Contrary to what the OP seems to claim in comments to Akhil Matthew's answer, if $B$ is not closed in $A$, then it can be an inverse-closed subspace without the given Banach norm on $B$ being submultiplicative. However, by Akhil's argument, $B$ is a subalgebra of $A$.

It is still not clear to me what precisely is meant by (2). So I shall just point out for the record that if we let $A({\mathbb T})$ be the space of all continuous functions ${\mathbb T}\to {\mathbb C}$ with absolutely convergent Fourier series, equipped with pointwise product, this is a Banach algebra and it is a unital subalgebra of $C({\mathbb T})$. Clearly the norm on $A({\mathbb T})$ is not equivalent to the sup-norm inherited from $C({\mathbb T})$; but $A({\mathbb T})$ is inverse-closed in $C({\mathbb T})$, by Gelfand's version of Wiener's $1/f$ lemma.

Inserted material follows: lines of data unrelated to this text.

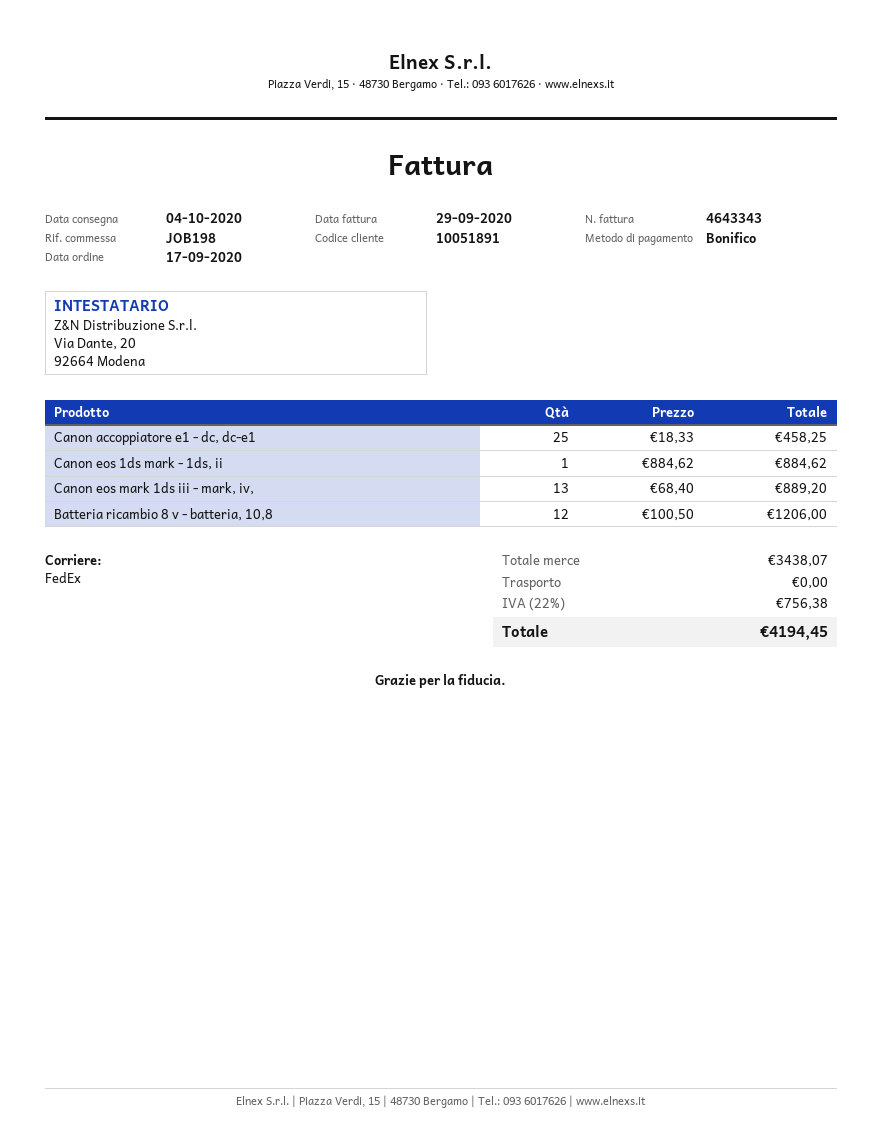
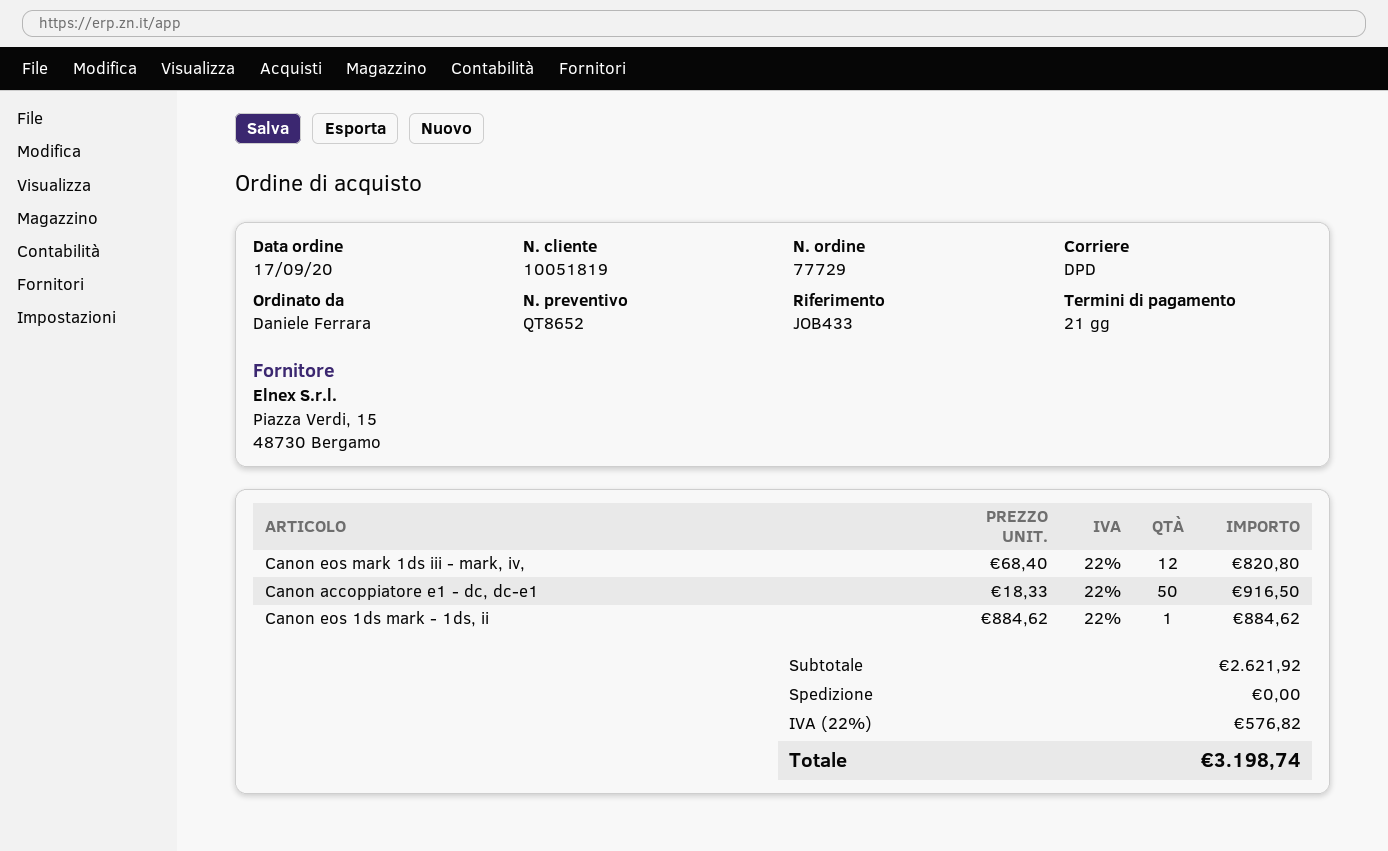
customer number: 10051891 -> 10051819
reference: JOB198 -> JOB433
shipping method: FedEx -> DPD
Canon accoppiatore e1 - dc, dc-e1: 25 x 18.33 = 458.25 -> 50 x 18.33 = 916.50
Canon eos mark 1ds iii - mark, iv,: 13 x 68.40 = 889.20 -> 12 x 68.40 = 820.80
Batteria ricambio 8 v - batteria, 10,8: 12 x 100.50 = 1206.00 -> none
subtotal: 3438.07 -> 2621.92
tax: 22% = 756.38 -> 22% = 576.82
total: 4194.45 -> 3198.74

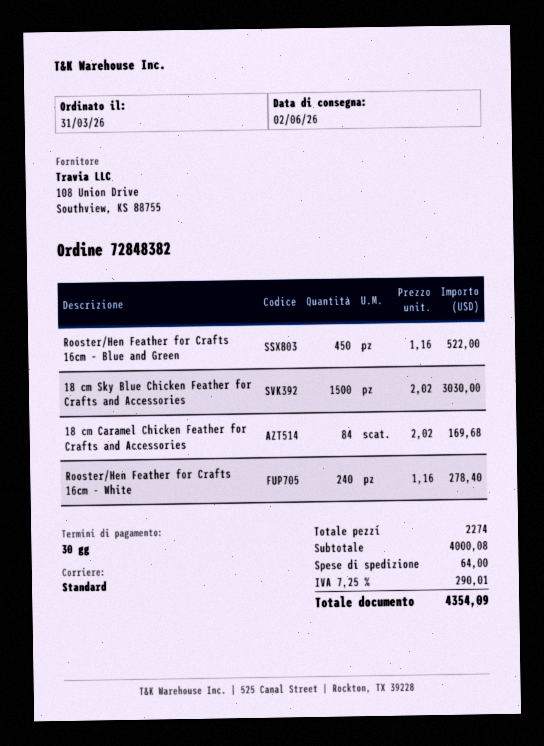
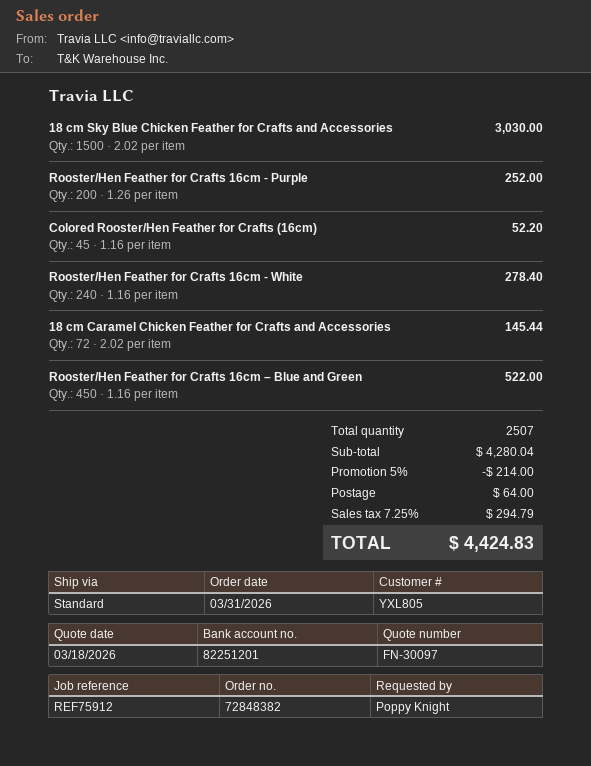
18 cm Caramel Chicken Feather for Crafts and Accessories: 84 x 2.02 = 169.68 -> 72 x 2.02 = 145.44
Rooster/Hen Feather for Crafts 16cm - Purple: none -> 200 x 1.26 = 252.00
Colored Rooster/Hen Feather for Crafts (16cm): none -> 45 x 1.16 = 52.20
total quantity: 2274 -> 2507
subtotal: 4000.08 -> 4280.04
discount: none -> 5% = 214.00
tax: 7.25% = 290.01 -> 7.25% = 294.79
total: 4354.09 -> 4424.83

Note also in (3) that one can have commutative, semisimple, unital Banach algebras $A$ and $B$, and an injective, contractive, unital algebra homomorphism $B\to A$ with dense range, such that $A$ and $B$ have different maximal ideal spaces. The example I have in mind is due, I think, to Honary, but I am out of the office right now and can't look this up.